Ia memutuskan untuk menghubungi Detektif Handoko lagi. Ia tahu bahwa Detektif Handoko akan menganggapnya gila, tetapi ia tidak punya pilihan lain. Ia menceritakan tentang pria di sebelah, tentang cermin kecil, dan tentang kata-kata aneh yang ia ucapkan.

Detektif Handoko terdiam di ujung telepon. "Nona, saya sudah bilang, lupakan semuanya. Apa yang Anda lihat dan dengar, itu bukan halusinasi. Itu adalah peringatan. Pelaku 'Penghapus Wajah' adalah seseorang yang melihat cermin bukan sebagai pantulan, melainkan sebagai jendela. Ia melihat 'diri'-nya yang lain di sana. Dan ketika 'diri' yang lain itu keluar, ia tidak lagi manusia."

Mira terkejut. "Maksud Anda, dia punya kepribadian ganda?"

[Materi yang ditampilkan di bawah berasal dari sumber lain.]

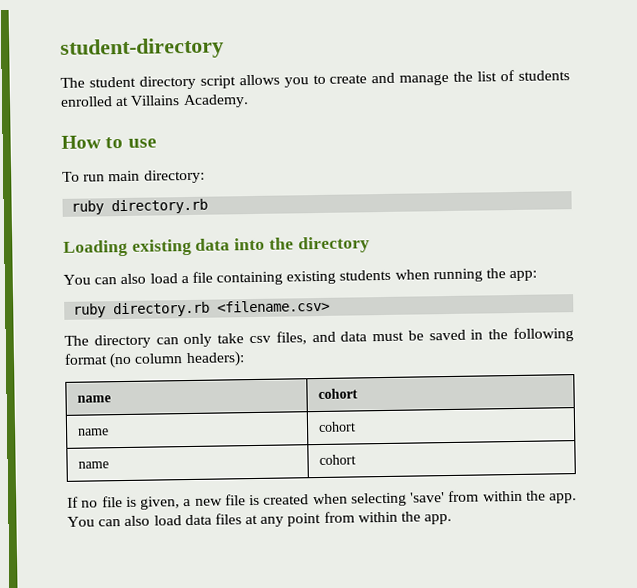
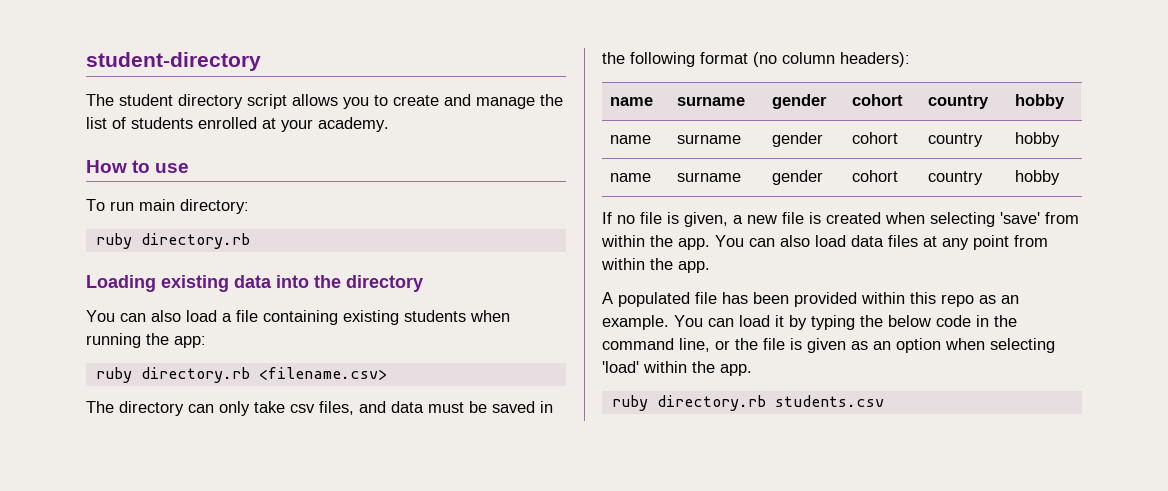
[130,94,249,109] Villains Academy. -> [281,117,389,132] your academy.
[318,388,359,400] [78,428,110,436] [318,421,357,433] [78,461,110,469] [319,454,357,466] | cohort // name | cohort // name | cohort -> [676,96,745,106] [771,94,827,109] [851,94,903,106] [927,95,989,109] [1014,94,1065,109] [609,135,651,144] [676,134,741,144] [771,132,823,147] [851,132,898,144] [927,133,983,147] [1014,132,1060,147] [609,173,651,182] [676,172,741,182] [771,170,823,185] [851,170,898,182] [927,171,983,185] [1014,170,1060,185] | surname | gender | cohort | country | hobby // name | surname | gender | cohort | country | hobby // name | surname | gender | cohort | country | hobby
(453, 519) none -> [602,292,1019,307] [602,315,1017,330] [602,338,1055,353] [602,361,752,376] [611,395,884,411] // A populated file has been provided within this repo as an example. You can load it by typing the below code in the command line, or the file is given as an option when selecting 'load' within the app. // ruby directory.rb students.csv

"Lebih dari itu," kata Detektif Handoko. "Ia percaya bahwa ia adalah cermin dari kejahatan. Ia menghapus wajah korbannya karena ia percaya mereka semua adalah pantulan dari 'diri'-nya yang lama, yang ingin ia hapus. Ia tidak ingin mereka dikenali, tidak ingin mereka hidup, karena mereka adalah cerminan dari dirinya yang dulu."

Mira menelan ludah. Ia merasa seperti ia sedang mengobrol dengan seorang ahli psikologi, bukan seorang detektif. Ia bertanya lagi, "Apakah Anda mengenali ciri-ciri pria yang saya sebutkan?"

Detektif Handoko terdiam. Lalu ia menjawab, "Saya tidak bisa memastikan. Tetapi... ada satu hal yang saya ingat. Pada salah satu TKP, kami menemukan sebuah cermin kecil, persis seperti yang Anda gambarkan. Tapi cermin itu bukan untuk melihat wajah. Cermin itu... digunakan untuk mengintip jiwa."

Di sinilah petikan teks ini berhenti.